The An Unforgettable Memory English Literature Essay

People were not born to disappear anonymously like a grain of sand. They were born to left marks on the ground and to imprint in the hearts of others. The more I grow up, the more I understand that there is no way to reverse death. Death is the nature pain which will suddenly visit us one day. Nothing is more painful than to witness a death of a family member. I had never experienced such pain until July 19th, 2010: my grandfather passed away.

In 2001, my grandfather was a victim of a lung cancer, and the doctors told him that he had, at maximum, ten months to live. I was only seven years old at the time and could not determine what was going on, but from what I was told, my family was flustered. To save my grandfather’s life, every member of the family fought through many obstacles. Even though he had to go through all the medicine and chemotherapy for almost ten years, my grandfather stayed strong until July 19th, 2010.

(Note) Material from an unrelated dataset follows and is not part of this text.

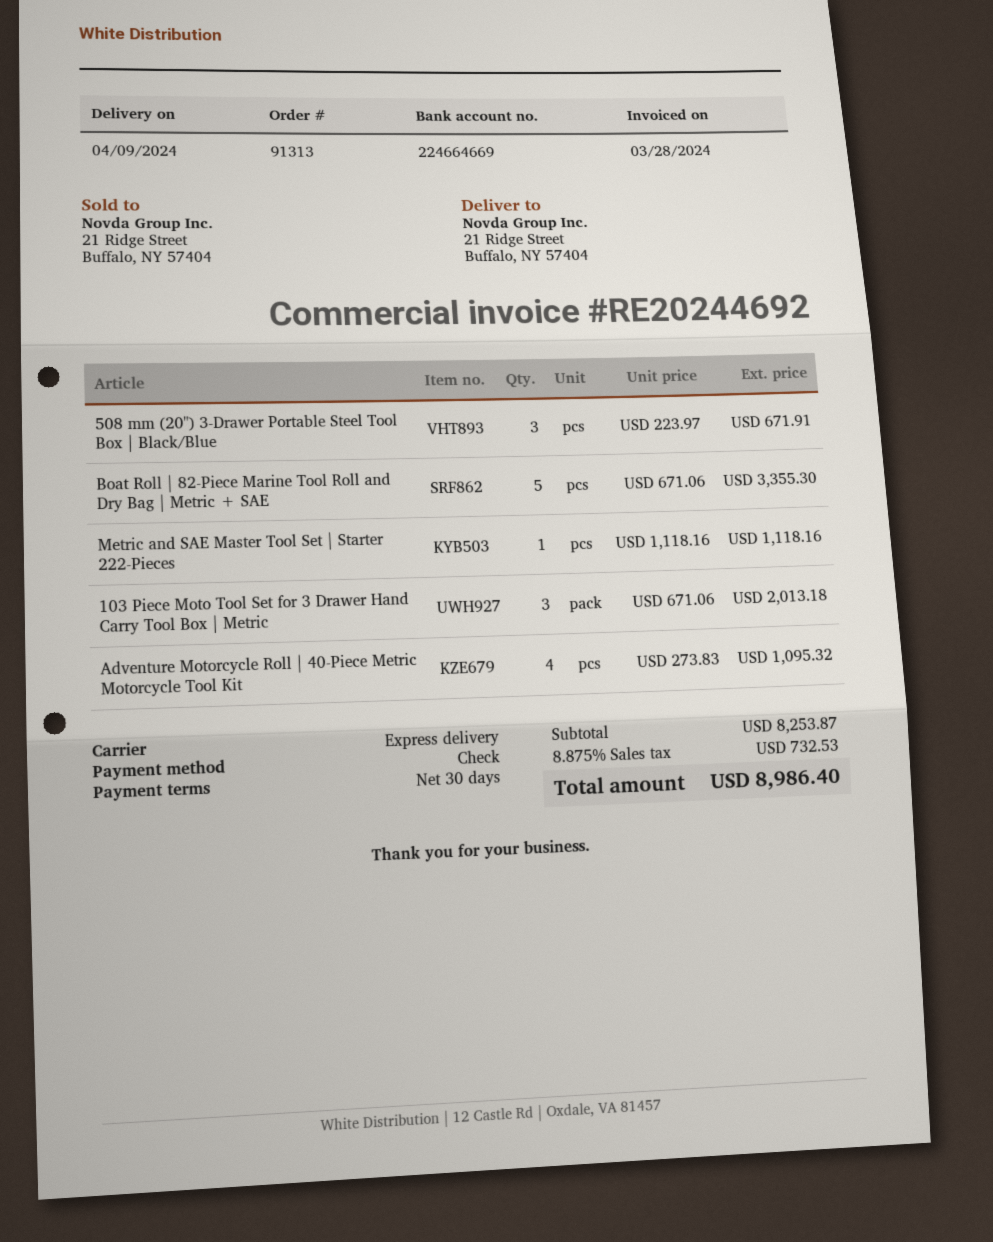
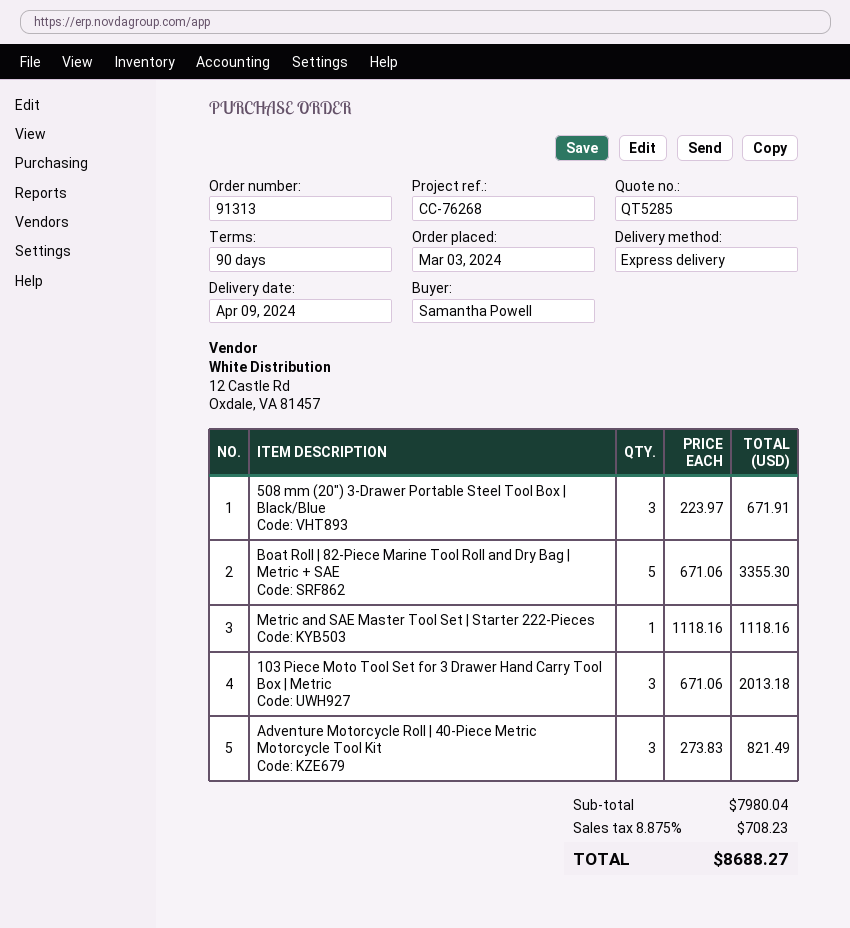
payment terms: 30 days -> 90 days
Adventure Motorcycle Roll | 40-Piece Metric Motorcycle Tool Kit: 4 x 273.83 = 1095.32 -> 3 x 273.83 = 821.49
subtotal: 8253.87 -> 7980.04
tax: 8.875% = 732.53 -> 8.875% = 708.23
total: 8986.40 -> 8688.27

During the last summer of my grandfather’s life, I was not fortunate enough to spend more time with him; I worked every single day. Unmindful of what the future would bring, I think I wished and thought that my grandfather would be well and strong forever. Sadly, my grandfather’s health began to go downhill, and he had to go through various treatments to maintain his life, such as chemotherapy, surgery, radiation therapy, and targeted drug therapy. Even though my grandfather and all the doctors had tried their best, none of the treatments worked in my grandfather’s case. Soon enough, he could not eat or move as a normal person can; he had to helplessly attached to the hospital’s bed from day to day. His whole body was swollen, and his skin was not as rosy as before. Although he was in much pain, he would put a joyful smile on his pale face whenever someone came to visit him. I stood silently, watched the heartbroken scene, and cried unconsciously.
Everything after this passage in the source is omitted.